Cut to the Chase Already

I see things like this and wonder, wouldn’t we be better off just sending people there and figuring it out directly?

Blue Origin Wins $190M VIPER Contract

Maybe we’ll actually get some hardware out of this program. Maybe some of that hardware will even make it to the moon. But this kind of thinking makes me believe it’s more “exploration paralysis”: endless farting around with robotic projects justified as gathering important data and proving out essential technologies we need before we can even think about building colonies.

Imagine the mid-1500s British equivalent…

  • Ye novel dowsing system to detect water up to one-halfe fathom beneath the surface.
  • Ye extra-pointy shovele, developed by His Majesty’s Agricultural Implement Purveyors, to collect samples of soile.
  • Ye balance of high sensitivitye, for to measure finer minerales inside the soile, to determine if the ground can be used for croppes and husbandrye.
  • Ye Trained Royale Observer, who will (in part) evaluate clods turned by the shovele’s application.

…endlessly gathering knowledge about the east coast of North America in support of potentially maybe someday possibly thinking about determining whether colonists could eventually be sent.

We’d all be speaking Dutch today.

The thing about robotic exploration as a precursor to human colonization is that, because the former is safer/lower-risk than the latter, there will be endless justifications found for why we don’t know enough yet to send people.

Life Imitates Art: EuroSpace Edition

This has some striking relevance to certain events at the beginning of Ghosts of Tharsis: Astronauts in Europe ask for their own independent crew spacecraft

In fact, Ivanka has a thought along these lines, just before…very bad things happen:

“While Europe is still at the forefront of many space endeavors, such as Earth observation, navigation, and space science, it is lagging in the increasingly strategic domains of space transportation and exploration,” the manifesto states. “Europe’s Gross Domestic Product is comparable to that of the United States’, but its joint investment in space exploration does not reach even one tenth of NASA’s.”

Russia has the Soyuz crew vehicle, China has the Shenzhou spacecraft, and NASA has SpaceX’s Crew Dragon.

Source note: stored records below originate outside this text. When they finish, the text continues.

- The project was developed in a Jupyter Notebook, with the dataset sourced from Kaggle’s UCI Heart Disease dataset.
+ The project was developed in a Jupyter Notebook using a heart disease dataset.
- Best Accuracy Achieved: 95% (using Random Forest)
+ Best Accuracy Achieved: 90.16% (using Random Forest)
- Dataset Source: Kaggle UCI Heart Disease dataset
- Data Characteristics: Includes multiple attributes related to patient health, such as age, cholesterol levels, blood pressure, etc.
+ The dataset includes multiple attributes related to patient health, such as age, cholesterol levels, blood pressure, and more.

Moreover, within a few years, the US space agency should add the Orion spacecraft and Boeing’s Starliner capsule to its fleet of human spaceflight vehicles. India also seeks to develop and demonstrate a crewed transportation system to low Earth orbit within the next two years.

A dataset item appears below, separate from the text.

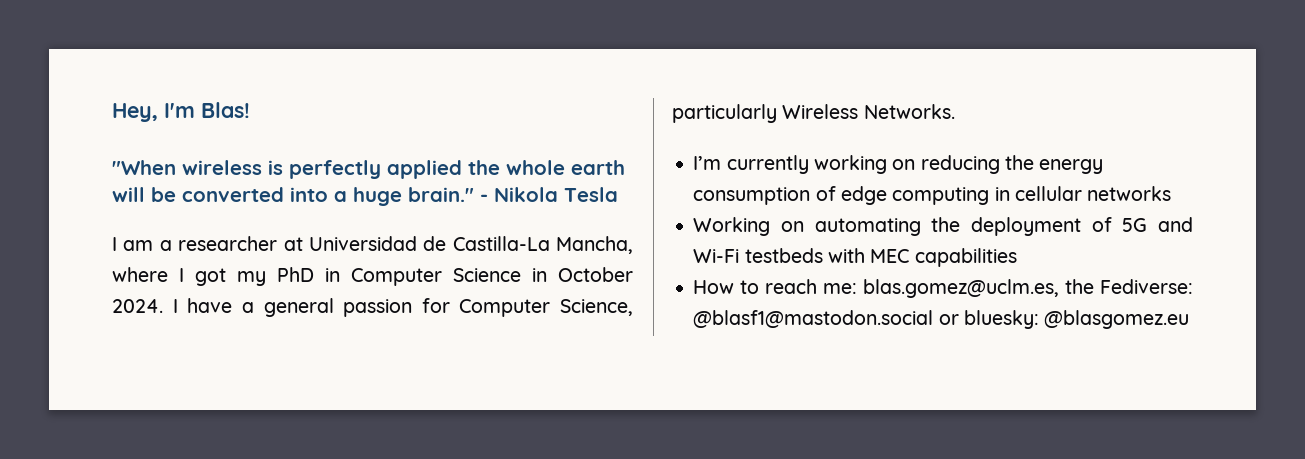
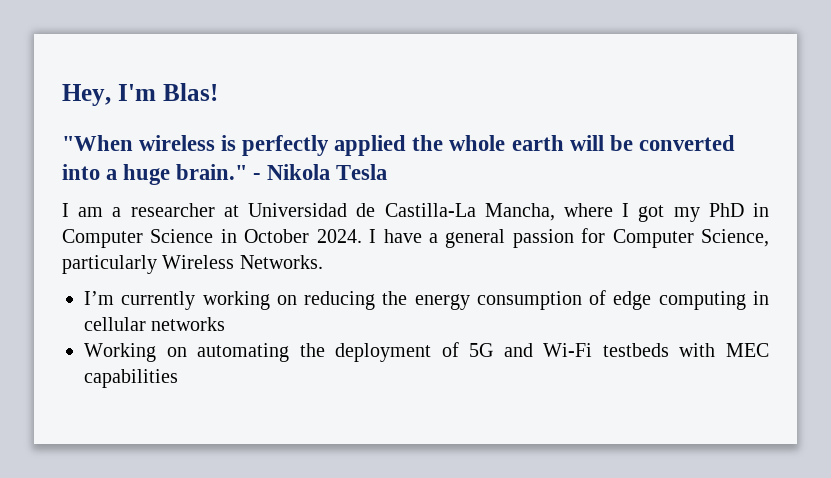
- How to reach me: blas.gomez@uclm.es, the Fediverse: @blasf1@mastodon.social or bluesky: @blasgomez.eu

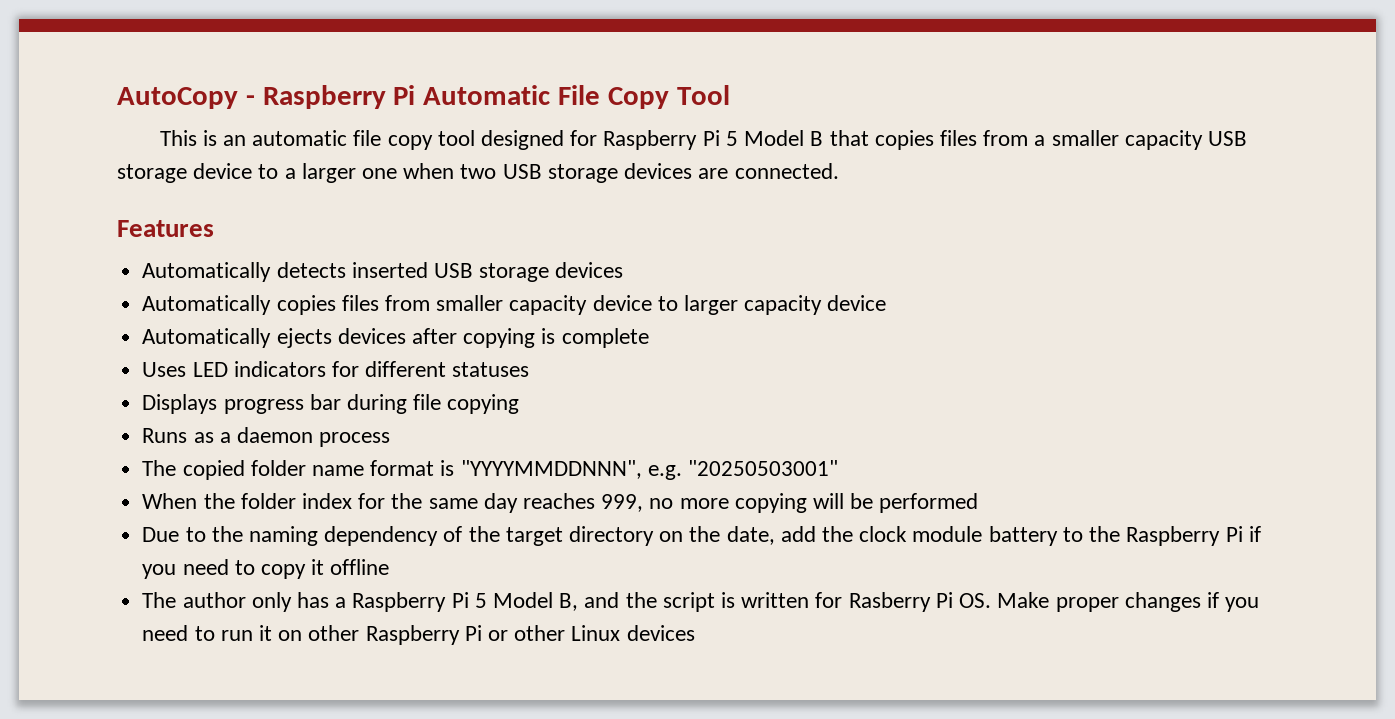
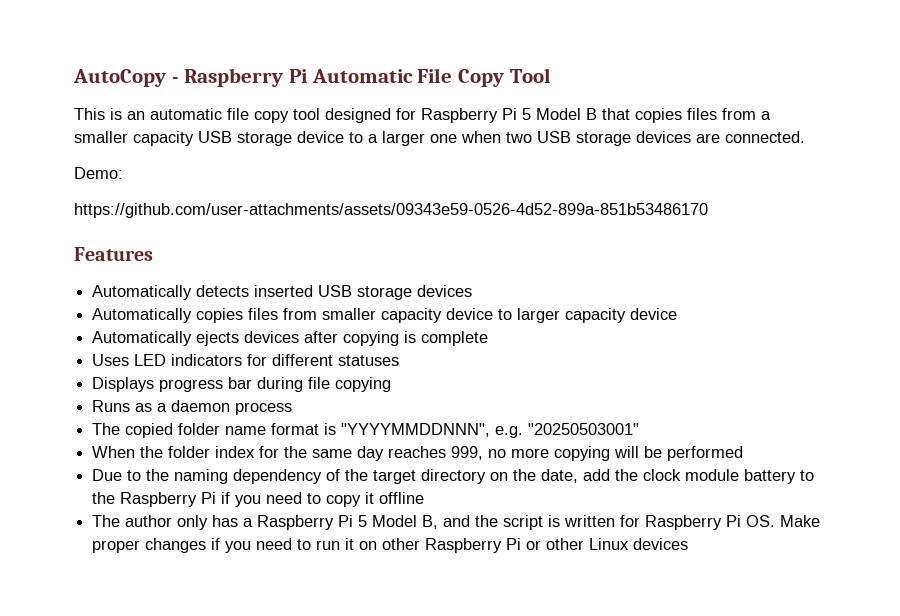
+ Demo:
+ https://github.com/user-attachments/assets/09343e59-0526-4d52-899a-851b53486170
- The author only has a Raspberry Pi 5 Model B, and the script is written for Rasberry Pi OS. Make proper changes if you need to run it on other Raspberry Pi or other Linux devices
+ The author only has a Raspberry Pi 5 Model B, and the script is written for Raspberry Pi OS. Make proper changes if you need to run it on other Raspberry Pi or other Linux devices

So where does that leave Europe?

She’s not any happier about being part of an also-ran team than these manifesto-writers are. In her case, though, it’s because all that money that could be lavished on a European space program is being frittered away on corruption.

Helluva Ride

I had the same reaction to this that I had when LM started putting cameras on the Shuttle External Tanks: “Why haven’t they been doing this cool thing all along?”

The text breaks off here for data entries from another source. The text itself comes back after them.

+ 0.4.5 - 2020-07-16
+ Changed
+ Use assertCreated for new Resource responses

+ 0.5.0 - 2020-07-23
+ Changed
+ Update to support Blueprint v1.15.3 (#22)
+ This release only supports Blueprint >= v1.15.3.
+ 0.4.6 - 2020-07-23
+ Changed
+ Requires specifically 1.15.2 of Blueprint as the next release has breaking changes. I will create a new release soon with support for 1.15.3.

The departure of the heatshield was especially fun, as it’s exactly how I imagined the corresponding event in the prologue to “In the Shadow of Ares” (minus the unfortunate burn-through, obviously).

The rover’s first 360 pano is also out:

Note the similarity…
Day 14
Day 14
Mars on Earth

This Ares is Not Part of Constellation

A common question about In the Shadow of Ares concerns whether the “Ares” of the title is connected to the NASA Constellation program. It isn’t. In fact, our use of the name precedes it’s adoption by NASA for it’s now-mostly-cancelled rocket family by at least two years.

In the backstory, the Ares Project is a series of joint US-Russian exploration missions to Mars, based on the “Mars Direct” plan developed by Robert Zubrin. Beginning in early 2025, a series of six missions were planned, of which five were ultimately carried out:

  • Ares I: first manned landing on Mars, described in the scene aboard the Penelope;
  • Ares II: explored the area where Port Lowell is located at the time of the story;
  • Ares III: the hab Odysseus disappears immediately after landing, leading to a short program hiatus;
  • Ares IV: resumed the Ares program with an ambitious 6-astronaut effort to demonstrate settlement construction techniques (one result of which is the Jacobsen homestead);
  • Ares V: the final exploration mission before commercial settlement began, during which Amber Jacobsen is accidentally conceived and born.

In our case, Ares is (like Apollo) the name of the program rather than a particular piece of hardware.